Linke beharrt auf Achtstundentag
Janine Wissler, Bundestagsabgeordnete und einstige Vorsitzende der Linken, stellt sich vehement gegen jede Lockerung des traditionellen Achtstundentags. Gegenüber den Sendern RTL und ntv erklärte sie am Freitag klipp und klar: 'Wir lehnen eine Verwässerung des Achtstundentags ab.' Für Wissler ist klar: Wer Flexibilität will, sollte eher eine Arbeitszeitverkürzung anstreben – technische Fortschritte könnten dafür genutzt werden, die Lebensqualität zu erhöhen.
19.06.26 09:07 Uhr | 11 mal gelesen
Tatsächlich – daran lässt Wissler wenig Zweifel – gibt es bereits jetzt genug Schlupflöcher und Sonderregelungen im Gesetz: Sowohl das Arbeitszeitgesetz als auch zahlreiche Tarifverträge bieten Unternehmen genügend Spielraum, flexibel zu reagieren.
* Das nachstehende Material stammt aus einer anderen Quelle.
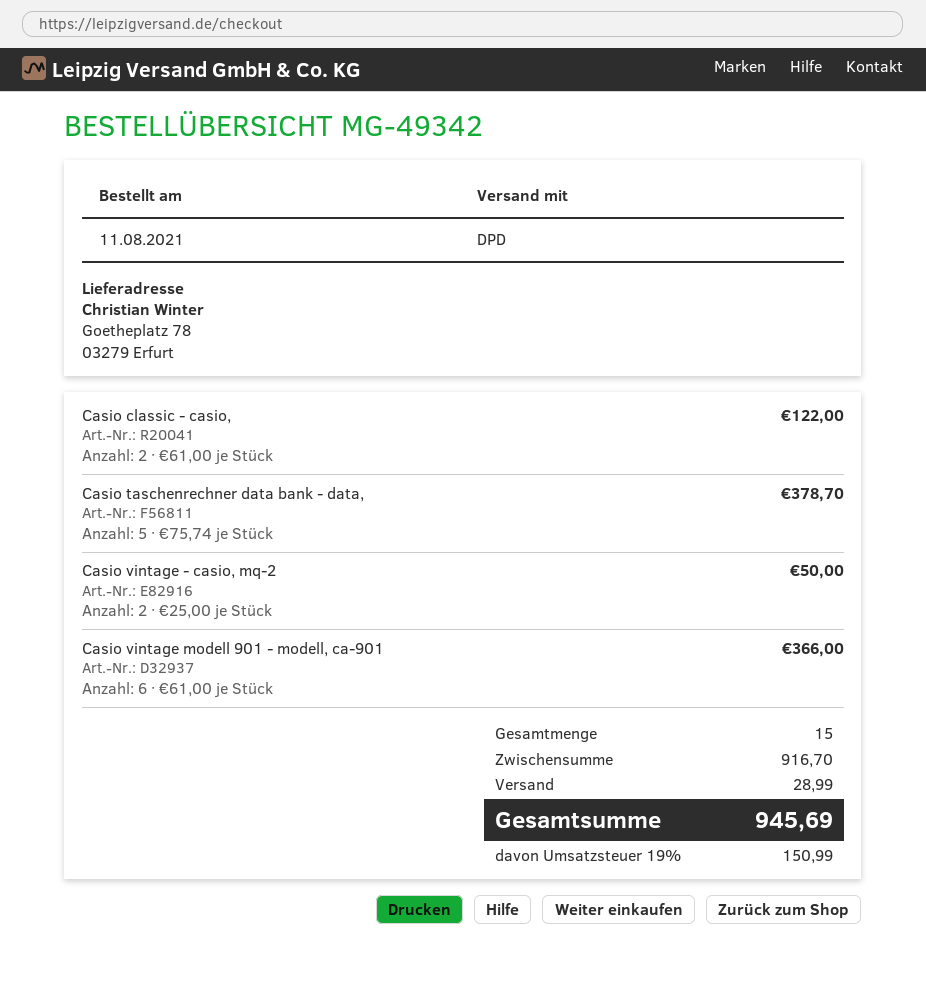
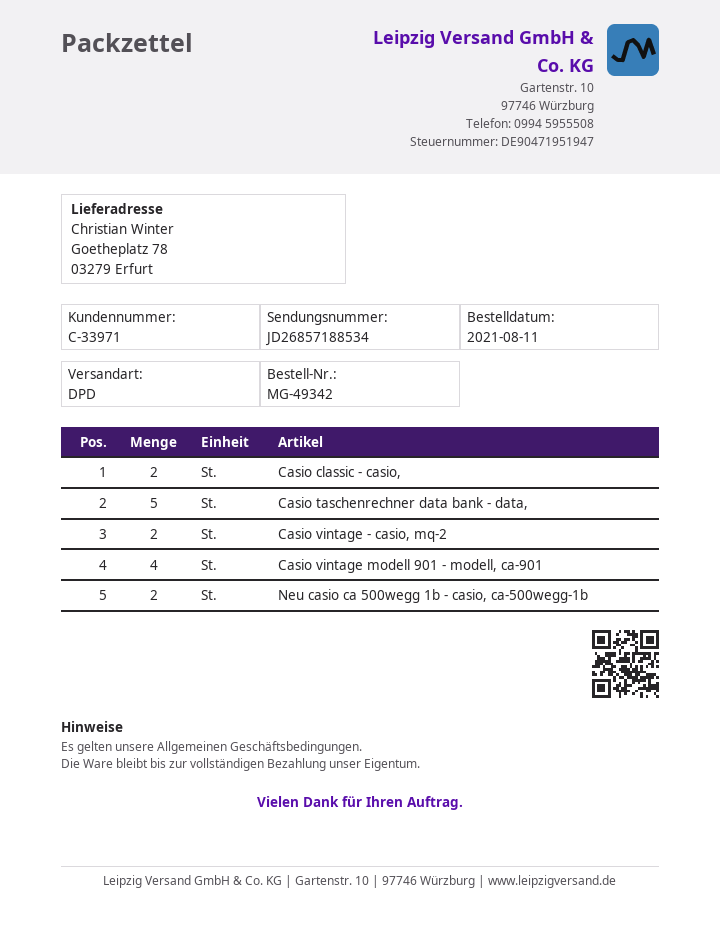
Casio vintage modell 901 - modell, ca-901: 6 -> 4
Neu casio ca 500wegg 1b - casio, ca-500wegg-1b: none -> 2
Einer weiteren gesetzlichen Aufweichung erteilt die Linken-Politikerin deshalb eine strikte Absage. Sie betont noch einmal: 'Hände weg vom Achtstundentag.' Und ganz nebenbei erinnert sie: 'Wir existieren nicht, um unser Leben an die Arbeit anzupassen.' Ein gewisser Grad an Flexibilität sei zwar sinnvoll, dürfe aber auf keinen Fall dazu führen, dass die Grenzen vollends verschwimmen und am Ende die Beschäftigten die Zeche zahlen – etwa durch längere, ungesunde Arbeitstage. Ein bisschen klingen ihre Worte auch nach Grundsatzkritik am Zeitgeist, der Flexibilität gerne als Vorteil verkauft und dabei vergisst, dass Menschen keine Maschinen sind. Keine schlechte Erinnerung.
Janine Wissler, eine der bekanntesten Köpfe der Linken, hält am Achtstundentag fest und sieht in der aktuellen Debatte um flexiblere Arbeitszeitmodelle eine Gefahr für die Rechte der Arbeitnehmerinnen und Arbeitnehmer. Sie verweist darauf, dass die bestehende Gesetzeslage bereits vielfältige Ausnahmen und Spielräume für Unternehmen bietet – weitere Lockerungen könnten leicht zu einer Verlagerung der Belastung zulasten der Beschäftigten führen. Überdies bringt Wissler das Argument ins Spiel, dass technologische Entwicklungen eigentlich für mehr Lebensqualität genutzt werden sollten – beispielsweise durch eine Reduzierung der wöchentlichen Arbeitszeit –, anstatt lediglich das Arbeitspensum zu erhöhen oder Arbeitstage auszudehnen. Bei aktuellen Stimmen aus der Politik und von Arbeitnehmerverbänden sieht man ähnlich: Viele befürchten, dass eine Aufweichung des Achtstundentages in erster Linie für mehr Druck und Instabilität sorgen und die ohnehin schon spürbare Entgrenzung der Arbeit weiter vorantreiben könnte. Gleichzeitig wird aber in Teilen der Wirtschaft und in digital-affinen Branchen mehr Flexibilität und Vertrauensarbeitszeit gefordert, um wettbewerbsfähig zu bleiben – was den politischen Streit verschärft. Jüngere Debatten rund um die 4-Tage-Woche, wie sie etwa in Belgien und Island getestet wurde, zeigen, dass das Thema auch international in Bewegung ist.